With numerous skyscrapers being developed during the 1960s and 1970s, the need for elevator consultants was growing and ultimately led to the rapid growth of this specialized segment of our industry. The primary function fulfilled by elevator consultants during this era was to assist architects in determining the required number of elevators for their projects, and provide elevator layout drawings and the mechanical and electrical requirements for the elevator and escalator equipment. This was also a time when more and more elevator systems were being upgraded and elevator modernization projects proliferated. By the late 1980s, the practice of elevator consulting was employing more than 100 experts.

The first ELEVATOR WORLD issue that focused on this service was the 1973 Annual Study, The World of Elevator Consultants. This featured the 12 prominent elevator consultants of the time. By 1991, the Elevator World SOURCE© contained more than 150 listings of elevator consultants from around the world. It was clear that by the 1990s, the practice had come into its own, and in 1992, the National Association of Vertical Transportation Professionals was formed. Today, this group (now the International Association of Elevator Consultants [IAEC]) is comprised of nearly 100 well-respected and influential practitioners.

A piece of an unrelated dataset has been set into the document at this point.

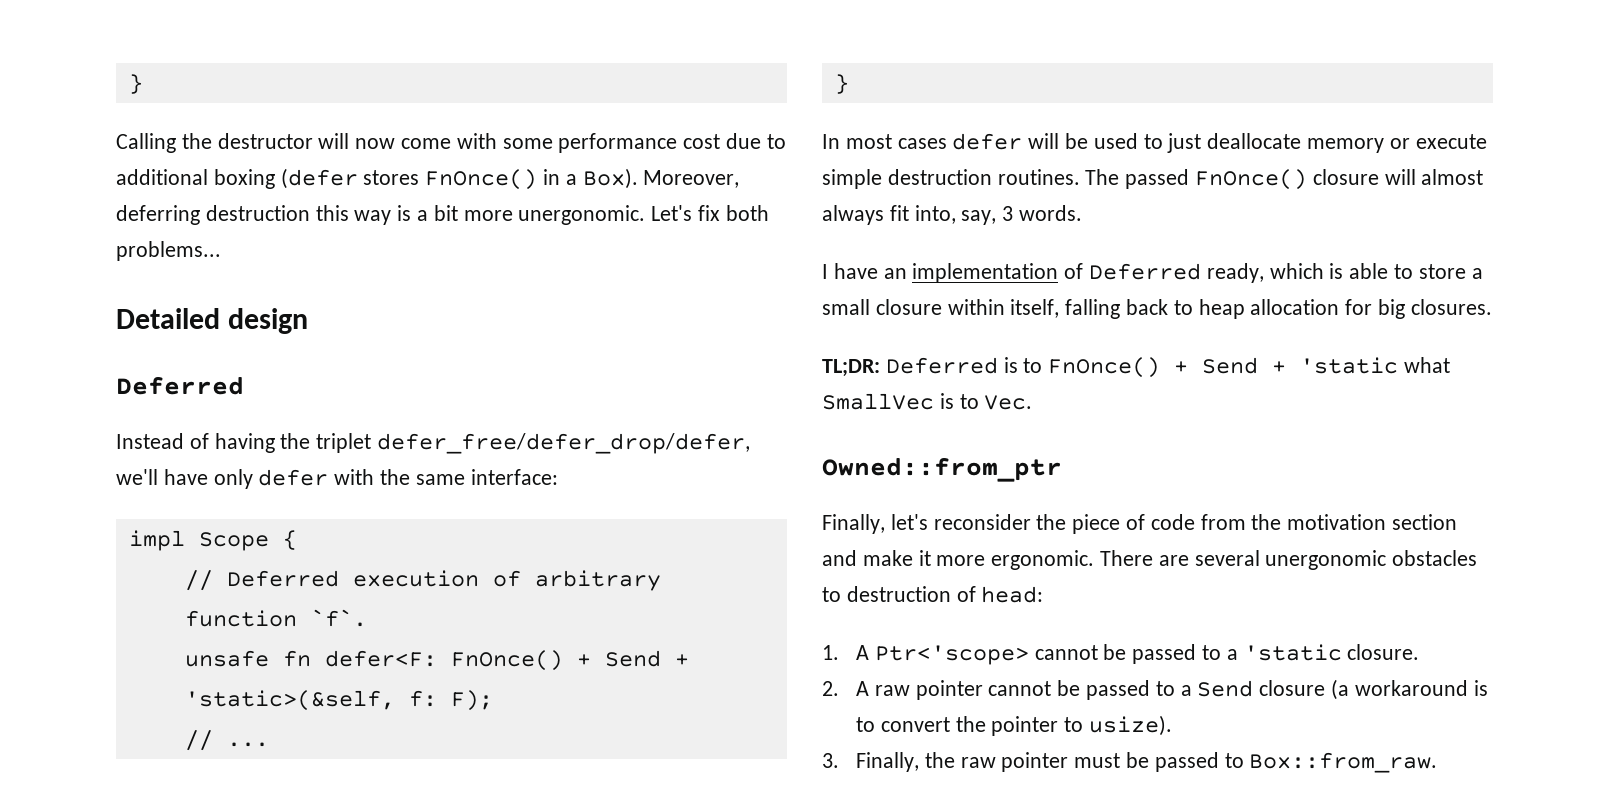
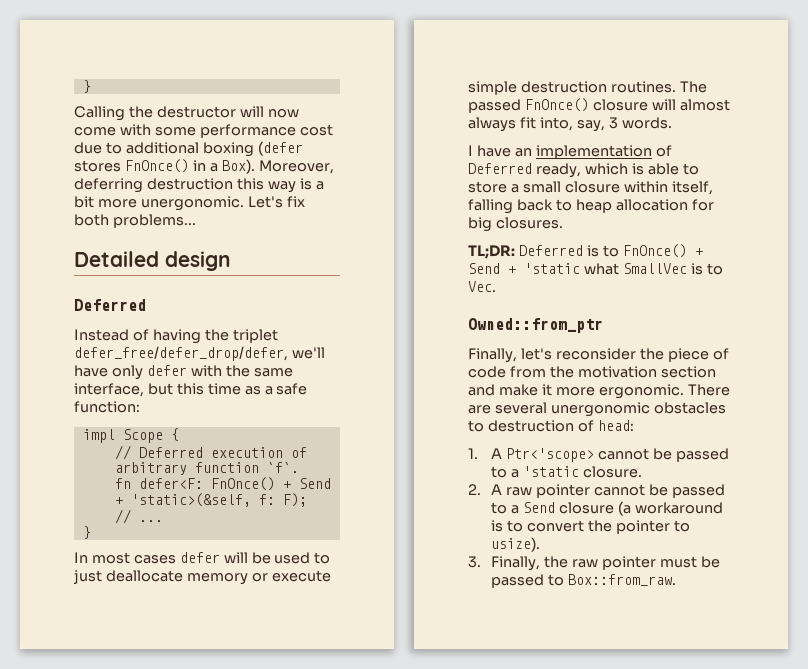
- Instead of having the triplet defer_free/defer_drop/defer, we'll have only defer with the same interface:
+ Instead of having the triplet defer_free/defer_drop/defer, we'll have only defer with the same interface, but this time as a safe function:
- unsafe fn defer<F: FnOnce() + Send + 'static>(&self, f: F);
+ fn defer<F: FnOnce() + Send + 'static>(&self, f: F);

Several companies responded to our call for reports and articles on elevator-consulting topics, and these have been included here. Louis Blaiotta, Sr. takes us on a journey through time, during which he accurately describes the birth of the elevator consulting field and gives credit to its early practitioners. In his retirement from Columbia Elevator Products Co., Blaiotta is now frequently engaged as a consultant to numerous architects and building owners, as well as to elevator companies. His report not only describes the history and growth of the elevator consulting field, but also discusses the often misunderstood concept of “value engineering” a project and the benefit it can bring when properly applied.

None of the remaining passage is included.